= Limited hangout =

Espionage jargon

A limited hangout or partial hangout is a tactic used in media relations, perception management, politics, and information management. The tactic originated as a technique in the espionage trade.

== Concept ==
According to Victor Marchetti, a former special assistant to the deputy director of the Central Intelligence Agency (CIA), a limited hangout is "spy jargon for a favorite and frequently used gimmick of the clandestine professionals. When their veil of secrecy is shredded and they can no longer rely on a phony cover story to misinform the public, they resort to admitting—sometimes even volunteering—some of the truth while still managing to withhold the key and damaging facts in the case. The public, however, is usually so intrigued by the new information that it never thinks to pursue the matter further". While used by the CIA and other intelligence organizations, the tactic has become popularized in the corporate and political spheres.
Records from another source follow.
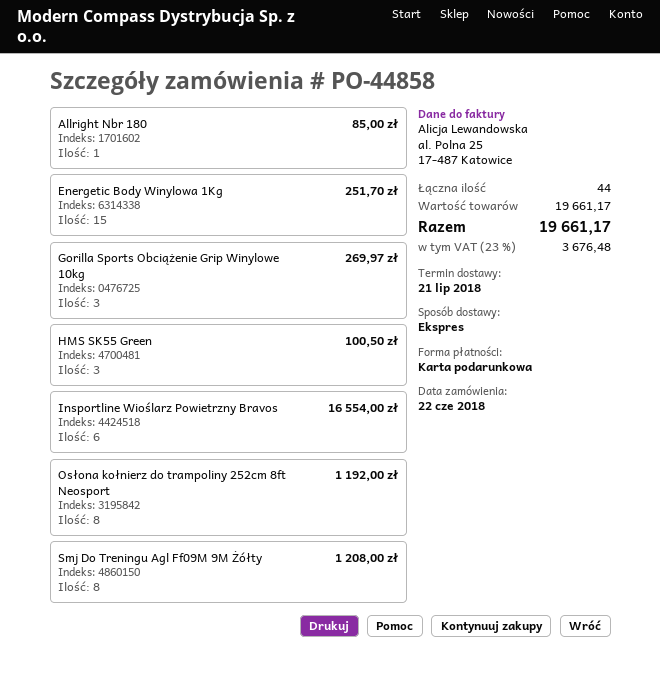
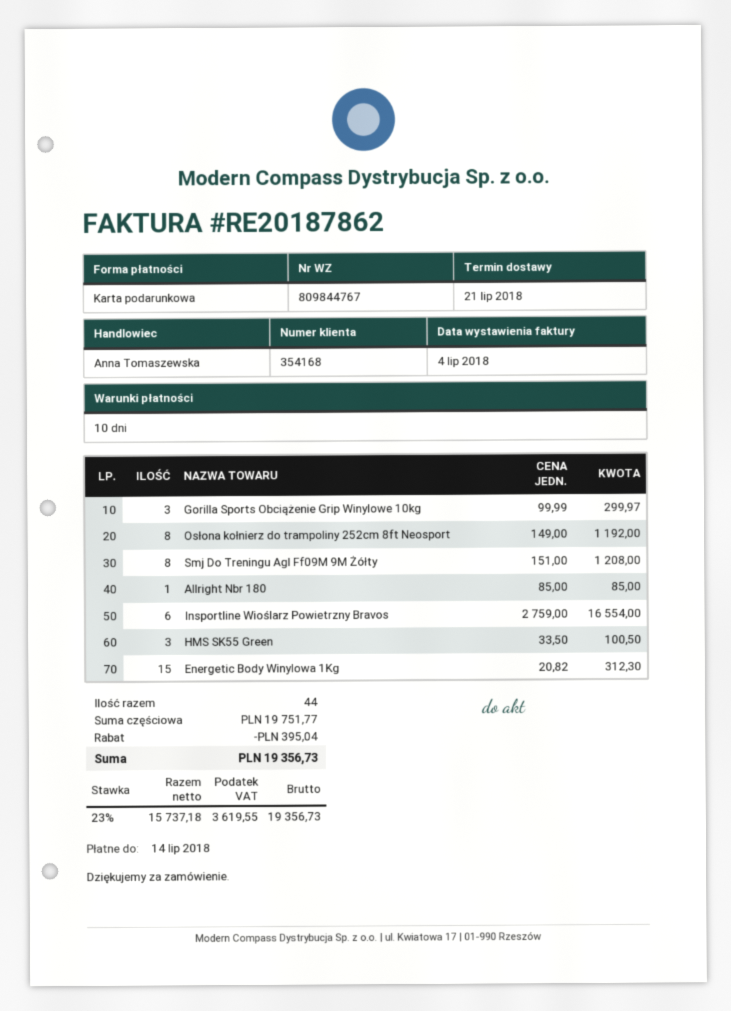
Energetic Body Winylowa 1Kg: 15 for 251.70 -> 15 for 312.30
Gorilla Sports Obciążenie Grip Winylowe 10kg: 3 for 269.97 -> 3 for 299.97
subtotal: 19661.17 -> 19751.77
discount: none -> 395.04
tax: 23% = 3676.48 -> 23% = 3619.55
total: 19661.17 -> 19356.73

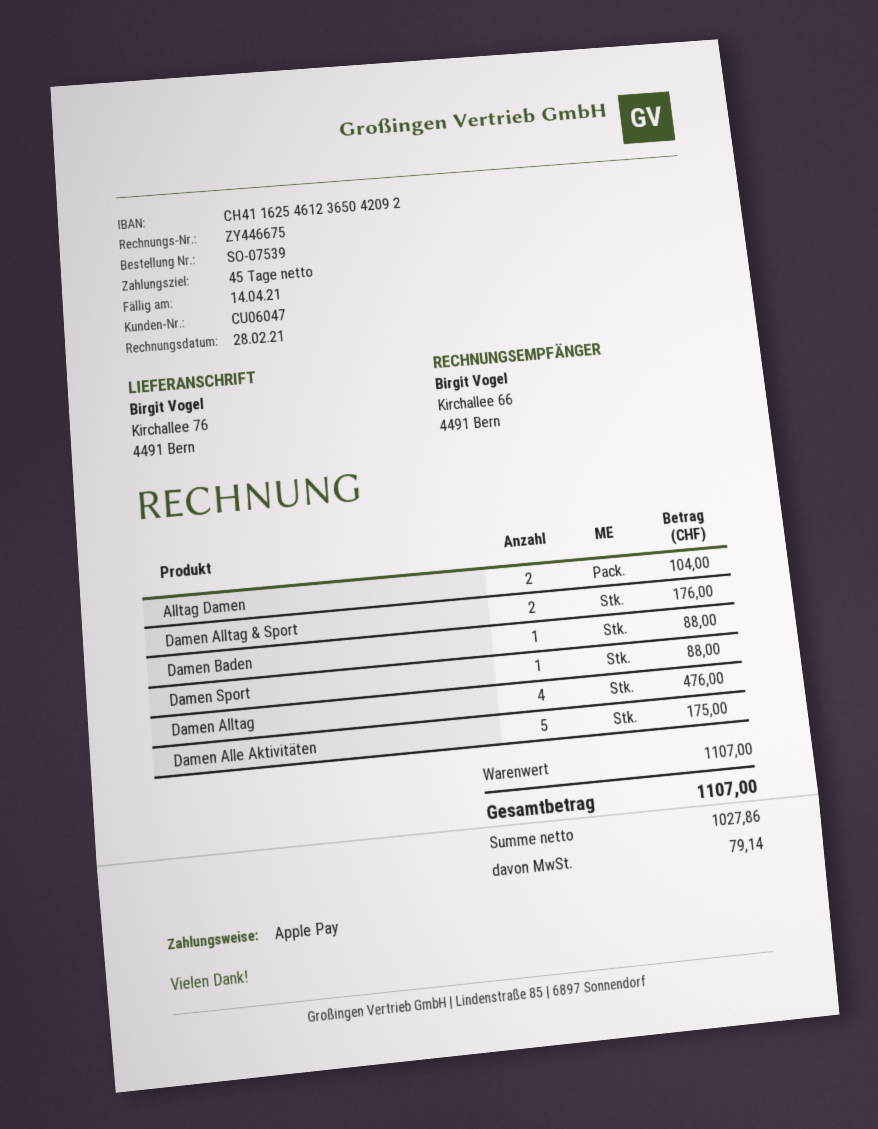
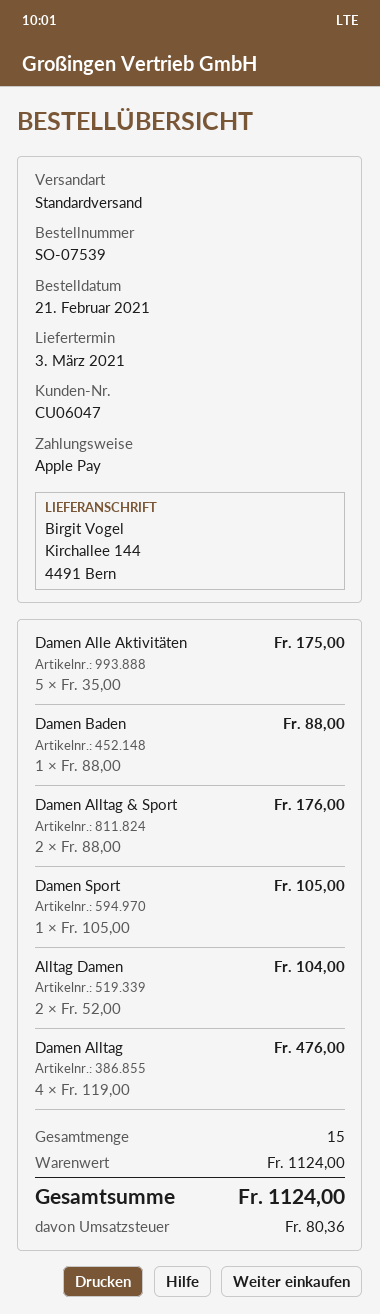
ship to: Kirchallee 76, 4491 Bern -> Kirchallee 144, 4491 Bern
Damen Sport: 1 for 88.00 -> 1 for 105.00
subtotal: 1107.00 -> 1124.00
tax: 79.14 -> 80.36
total: 1107.00 -> 1124.00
== Modified limited hangout ==
In a March 22, 1973, meeting between United States President Richard Nixon, John Dean, John Ehrlichman, John N. Mitchell, and H. R. Haldeman, Ehrlichman incorporated the term into a new and related one, "modified limited hangout".

The phrase was coined in the following exchange:

Before this exchange, the discussion captures Nixon outlining to Dean the content of a report that Dean would create, laying out a misleading view of the role of the White House staff in events surrounding the Watergate burglary. In Ehrlichman's words: "And the report says, 'Nobody was involved. The document would then be shared with the United States Senate Watergate Committee investigating the affair. The report would serve the administration's goals by protecting the President, providing documentary support for his false statements should information come to light that contradicted his stated position. Further, the group discusses having information on the report leaked by those on the Committee sympathetic to the President, to put exculpatory information into the public sphere.
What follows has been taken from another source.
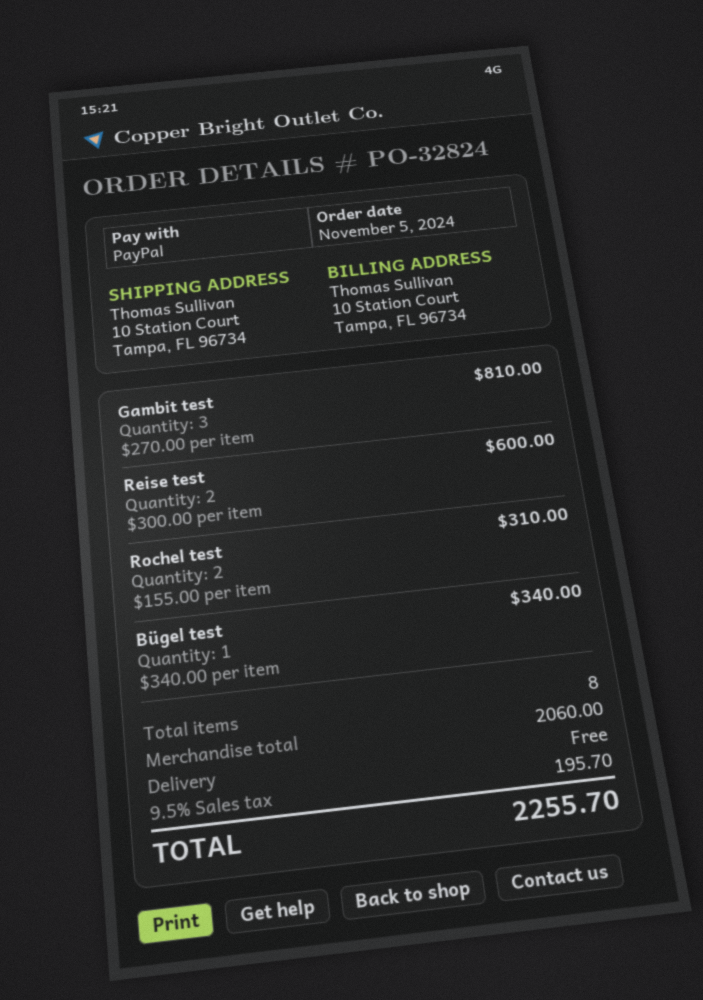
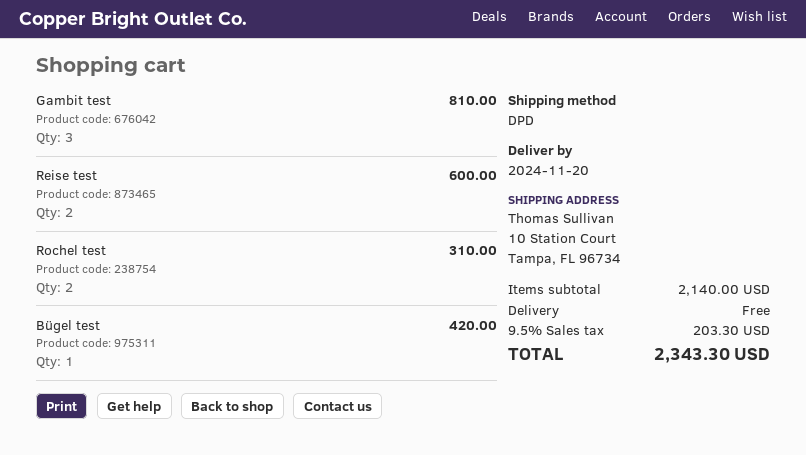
Bügel test: 1 for 340.00 -> 1 for 420.00
subtotal: 2060.00 -> 2140.00
tax: 9.5% = 195.70 -> 9.5% = 203.30
total: 2255.70 -> 2343.30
The phrase has been cited as a summation of the strategy of mixing partial admissions with misinformation and resistance to further investigation, and is used in political commentary to accuse people or groups of following a Nixon-like strategy. It has also been described as the release of a package of sensitive information mixed with discoverable falsehoods in hopes that discovery of the falsity of part will lead to the entire package being considered false, and as the release of a package with a core of falsehoods wrapped in secret but verifiable information in hopes that verification of the wrapping will reinforce the believability of the false core.

Writing in The Washington Post, Mary McGrory described a statement by Pope John Paul II regarding sexual abuse by priests as a "modified, limited hangout".

== See also==
- Half-truth
- Mental reservation
- Minimisation (psychology)
- Spin (propaganda)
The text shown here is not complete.